- Information supplied
------------------------------------------------------------------------
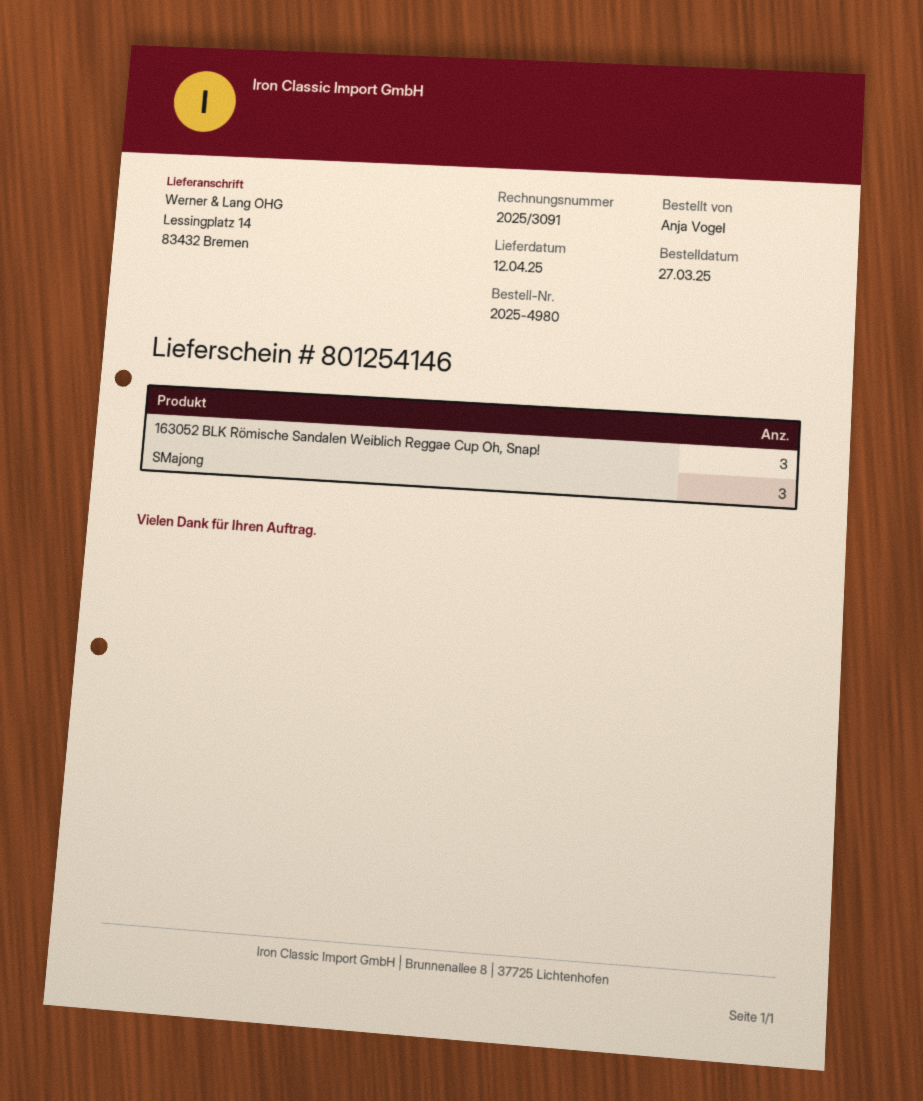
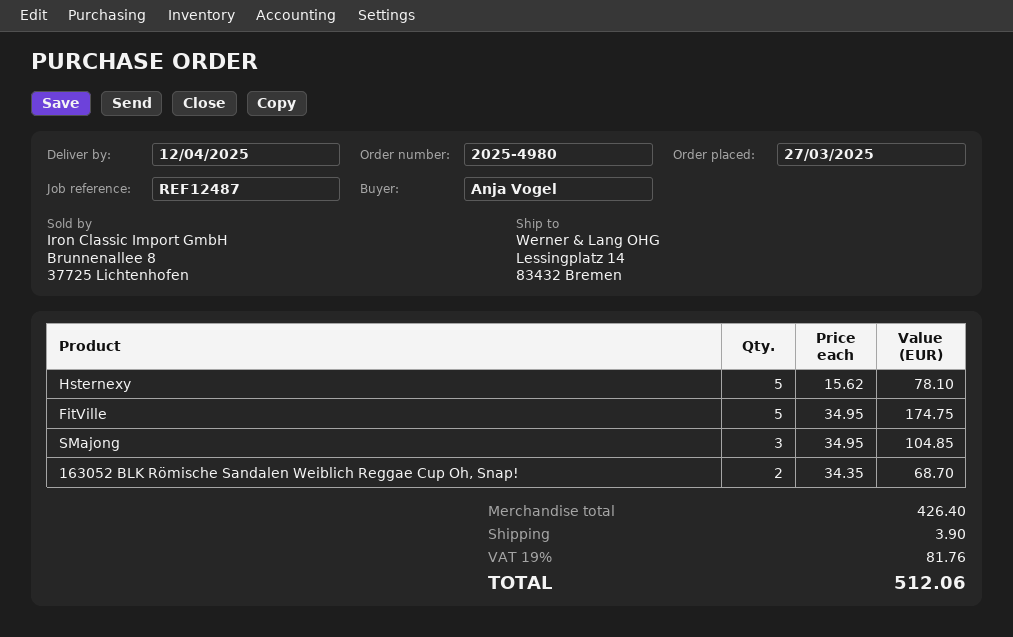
163052 BLK Römische Sandalen Weiblich Reggae Cup Oh, Snap!: 3 -> 2
Hsternexy: none -> 5
FitVille: none -> 5

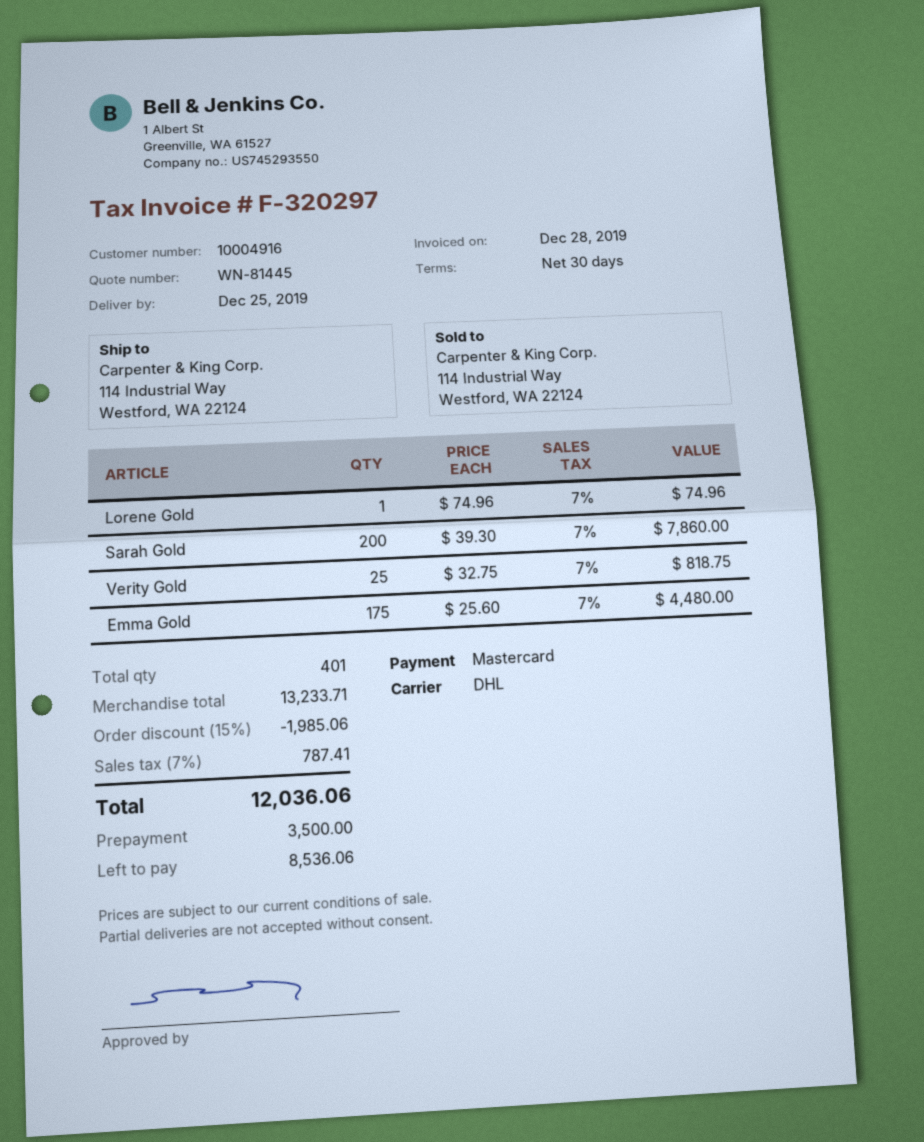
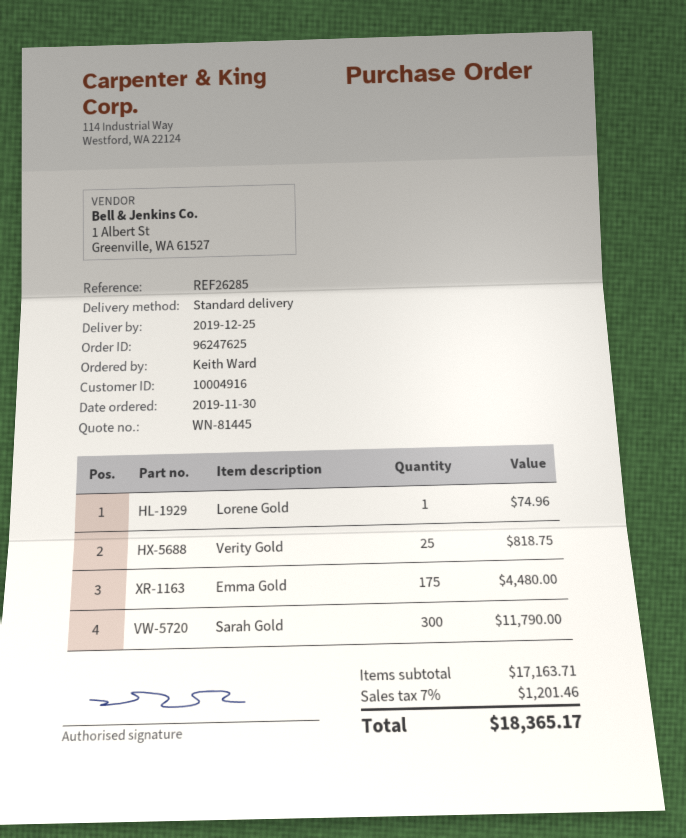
shipping method: DHL -> standard
Sarah Gold: 200 for 7860.00 -> 300 for 11790.00
subtotal: 13233.71 -> 17163.71
discount: 15% = 1985.06 -> none
tax: 7% = 787.41 -> 7% = 1201.46
total: 12036.06 -> 18365.17

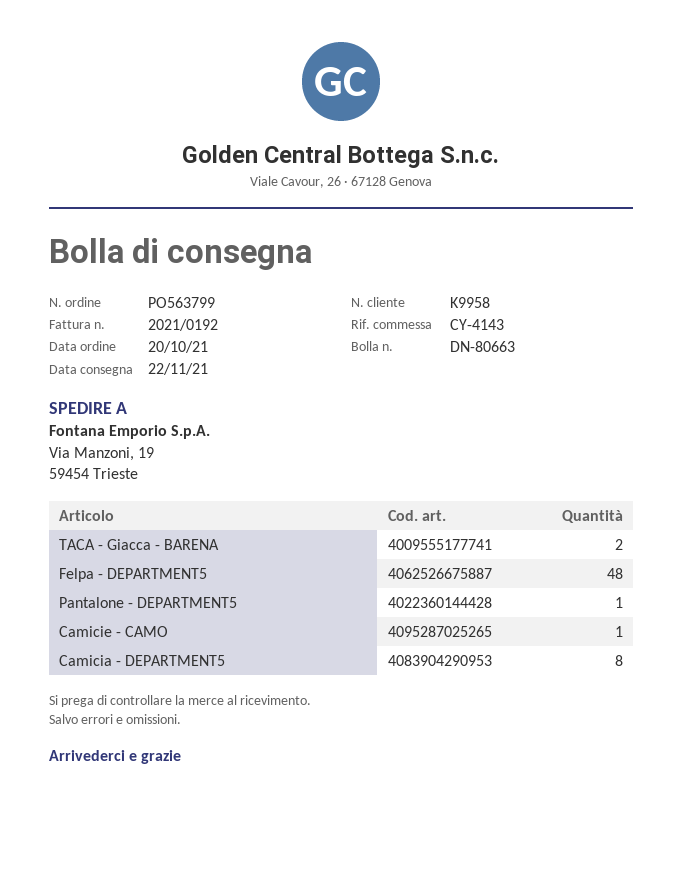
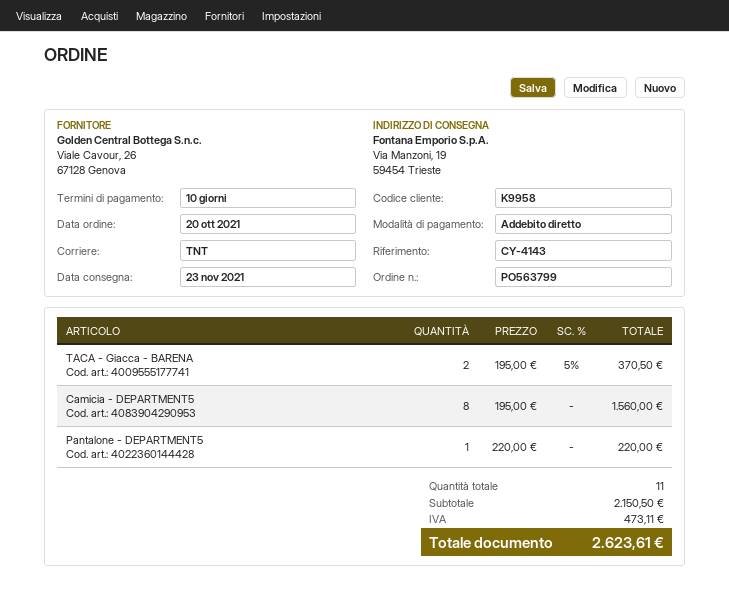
delivery date: 2021-11-22 -> 2021-11-23
Felpa - DEPARTMENT5: 48 -> none
Camicie - CAMO: 1 -> none

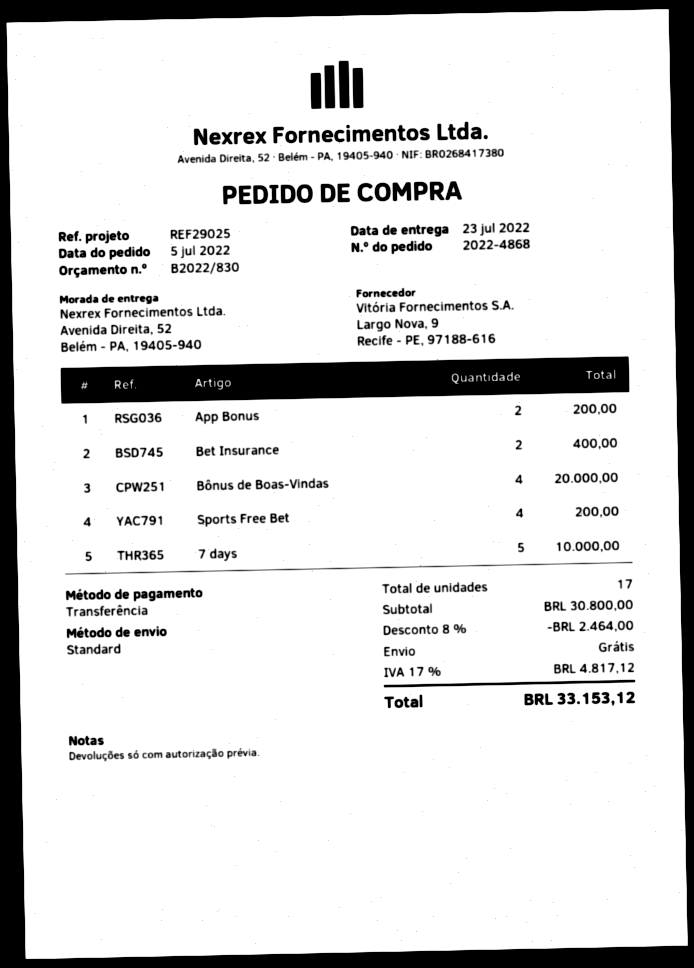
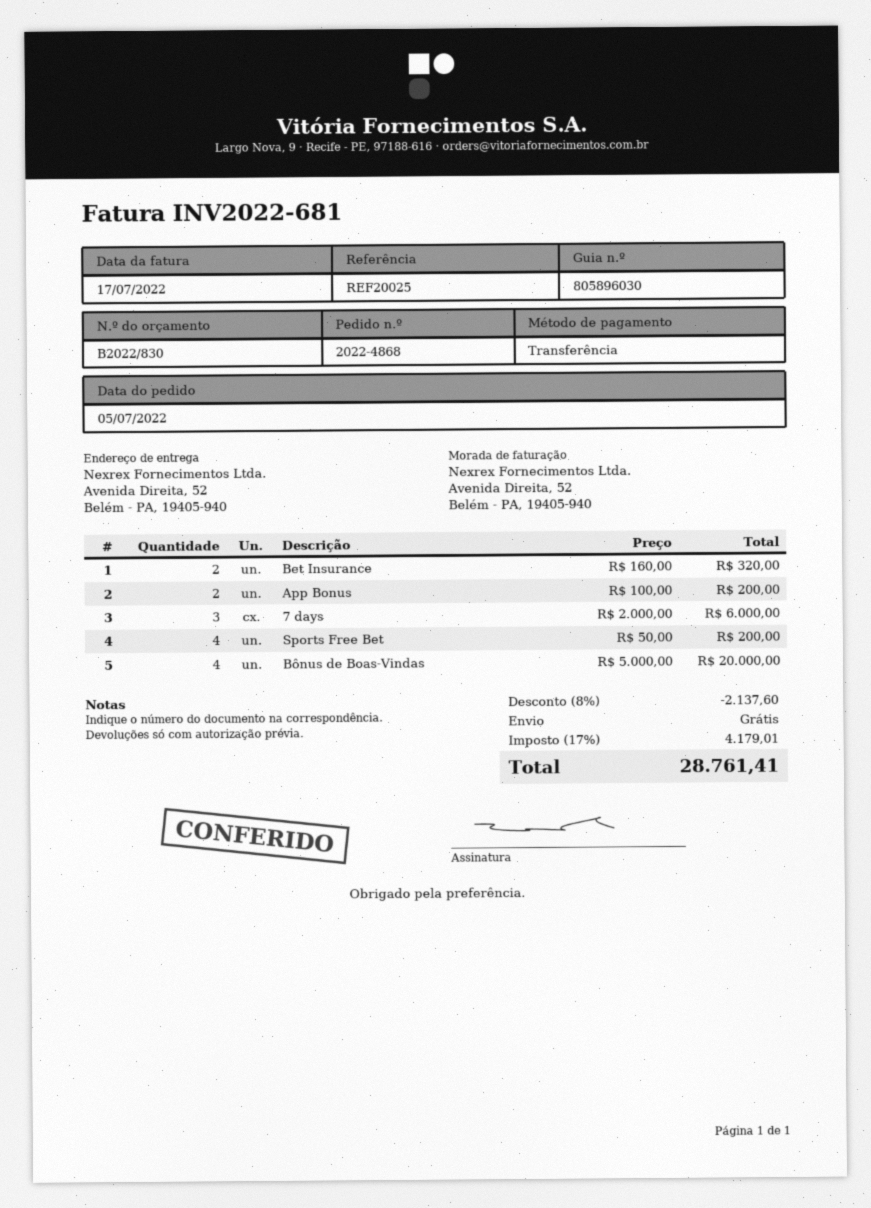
reference: REF29025 -> REF20025
Bet Insurance: 2 for 400.00 -> 2 for 320.00
7 days: 5 for 10000.00 -> 3 for 6000.00
discount: 8% = 2464.00 -> 8% = 2137.60
tax: 17% = 4817.12 -> 17% = 4179.01
total: 33153.12 -> 28761.41

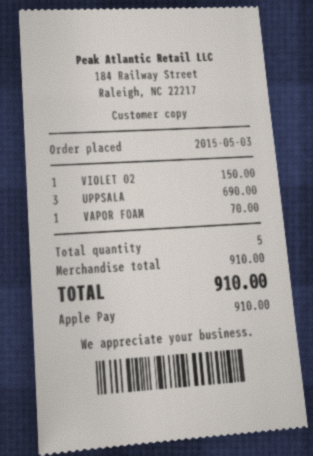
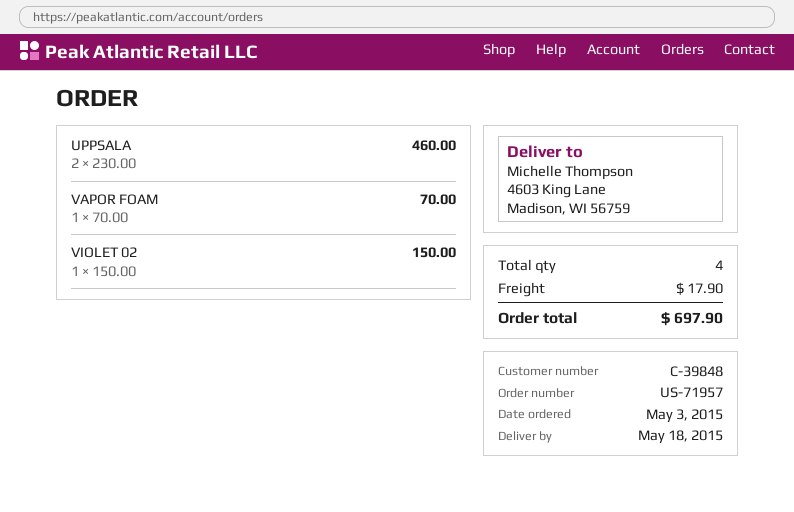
UPPSALA: 3 for 690.00 -> 2 for 460.00
total quantity: 5 -> 4
shipping: none -> 17.90
total: 910.00 -> 697.90

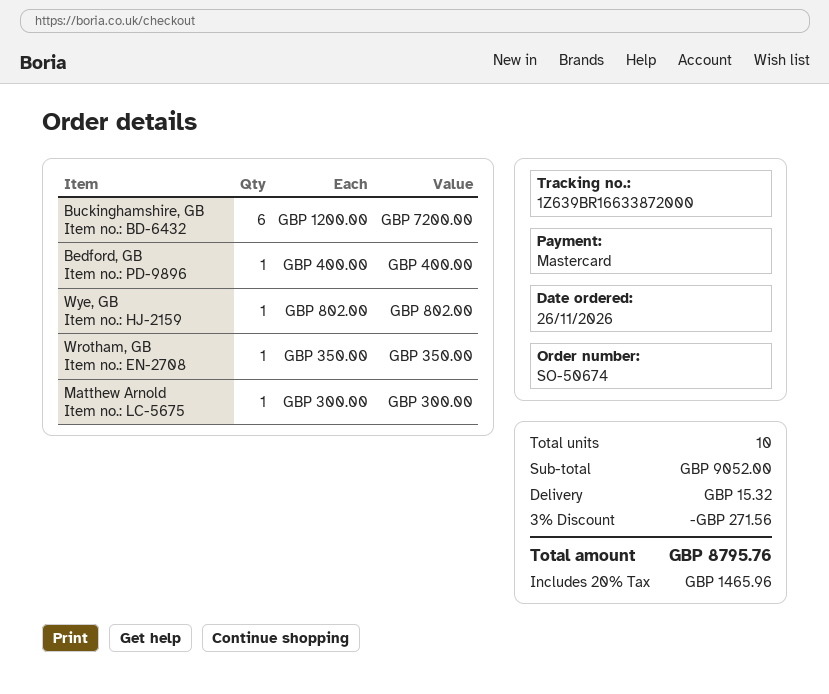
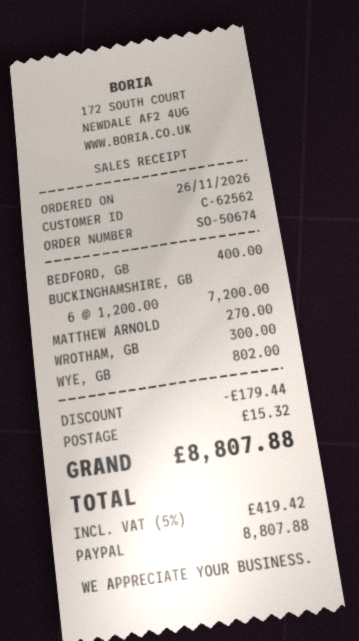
payment method: Mastercard -> PayPal
Wrotham, GB: 1 x 350.00 = 350.00 -> 1 x 300.00 = 300.00
Matthew Arnold: 1 x 300.00 = 300.00 -> 1 x 270.00 = 270.00
discount: 271.56 -> 179.44
tax: 20% = 1465.96 -> 5% = 419.42
total: 8795.76 -> 8807.88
------------------------------------------------------------------------
- Action item
Please show every line above that includes the word "none".

- Exercise result
Hsternexy: none -> 5
FitVille: none -> 5
discount: 15% = 1985.06 -> none
Felpa - DEPARTMENT5: 48 -> none
Camicie - CAMO: 1 -> none
shipping: none -> 17.90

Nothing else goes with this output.